C'est marrant que vous le citiez : un de mes monteurs a travaillé dessus. C'est vrai qu'au niveau de l'humour, il y a des similitudes, mais ça s'arrête là ! J'ai surtout été inspiré par Blood simple. Les frères Coen manient parfaitement l'humour qui met mal à l'aise. Regardez Fargo ! J'ai aussi pensé à Lost highway, de David Lynch, qui filmait merveilleusement bien la nuit.

N'est-ce pas intimidant de diriger Hilary Swank, qui a rejoint le club fermé des actrices qui possèdent un oscar ?
J'essayais de ne pas y penser. Il n'y avait pas qu'elle qui était impressionnante. Barbara Hershey a travaillé avec Martin Scorsese, Jane Campion… Henry Thomas a commencé sa carrière avec Spielberg… Patrick Swayze a été une star… Vous remerciez le ciel d'avoir des comédiens aussi talentueux, mais à la fin de la journée, tout le monde n'est satisfait que si vous avez fait un bon boulot. Il y avait une réelle motivation commune de faire le mieux possible, donc vous oubliez vite votre inexpérience. Pour en revenir à Hilary, c'est elle qui a eu l'idée de mettre un appareil dentaire. Il y avait un vrai souci de réalisme, nous ne voulions pas d'une belle jeune femme derrière une caisse dans une épicerie ! Quand nous en avions parlé, elle n'avait pas encore signé, mais j'ai senti qu'elle était vraiment intéressée, et qu'elle n'était pas une de ces actrices qui ne prennent aucun risque.

Est-ce que Tom Hanks est venu voir son fils Colin sur le tournage ?
Non, non ! Je n'ai jamais vu Tom Hanks ! Colin a été extra, parce qu'il n'a cessé de conduire et jouer en même temps. J'étais le cameraman dans le mini van, et j'étais comblé de voir ces trois comédiens, dont Colin, jouer avec une telle alchimie. Ils ont été excellents.
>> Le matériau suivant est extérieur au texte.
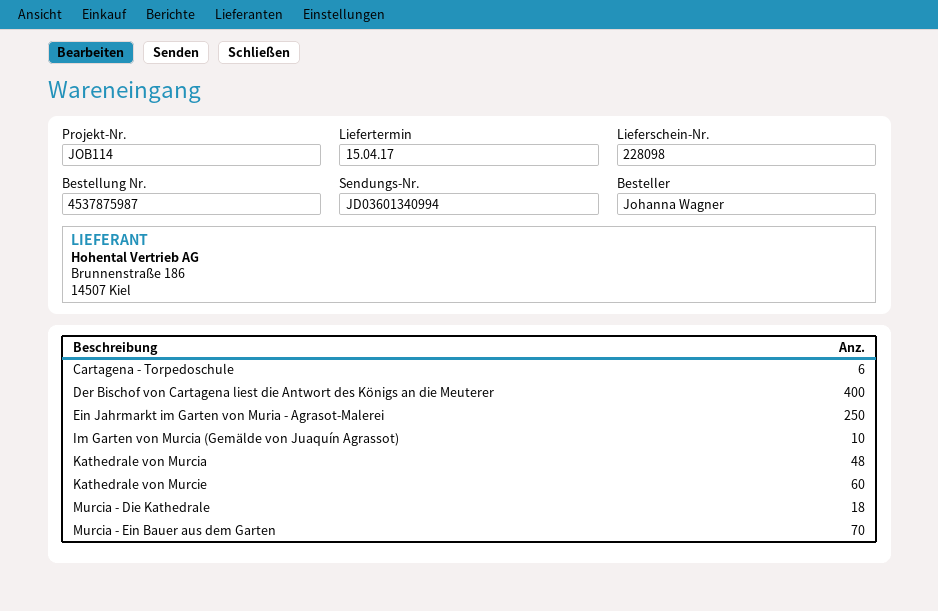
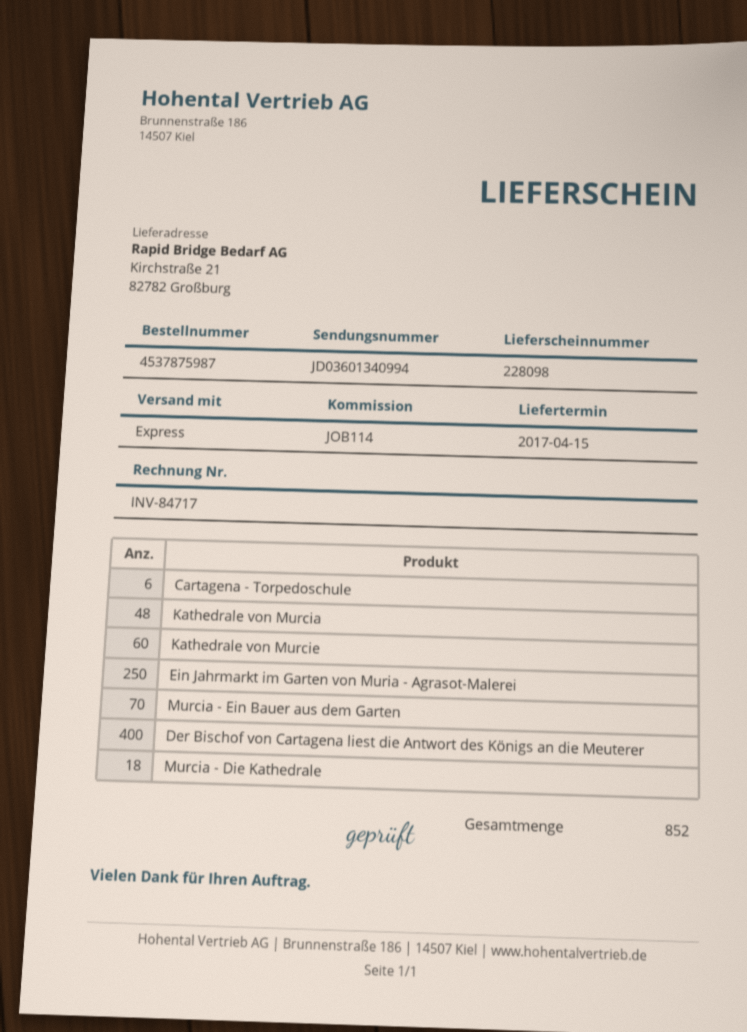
Im Garten von Murcia (Gemälde von Juaquín Agrassot): 10 -> none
Difficile de ne pas parler non plus de Rachel Leigh Cook !
J'avais une idée très précise du personnage, et elle y correspondait tout à fait. Rachel a un physique innocent, et on ne se doute pas qu'elle puisse incarner une telle manipulatrice. Le public va aimer la voir dans un autre style que son personnage dans les comédies teenagers genre Elle est trop bien ! Son éventail est plus large qu'il n'y paraît.

Vous voulez rester dans le cinéma indépendant ?
Je ne me vois pas réaliser des blockbusters. Ce qui m'attire le plus, c'est de raconter des histoires qui n'ont pas été traitées avant, et cela implique souvent une audience plus limitée, donc moins d'argent. J'admire Steven Soderbergh qui navigue entre les gros et petits budgets, en gardant une totale liberté.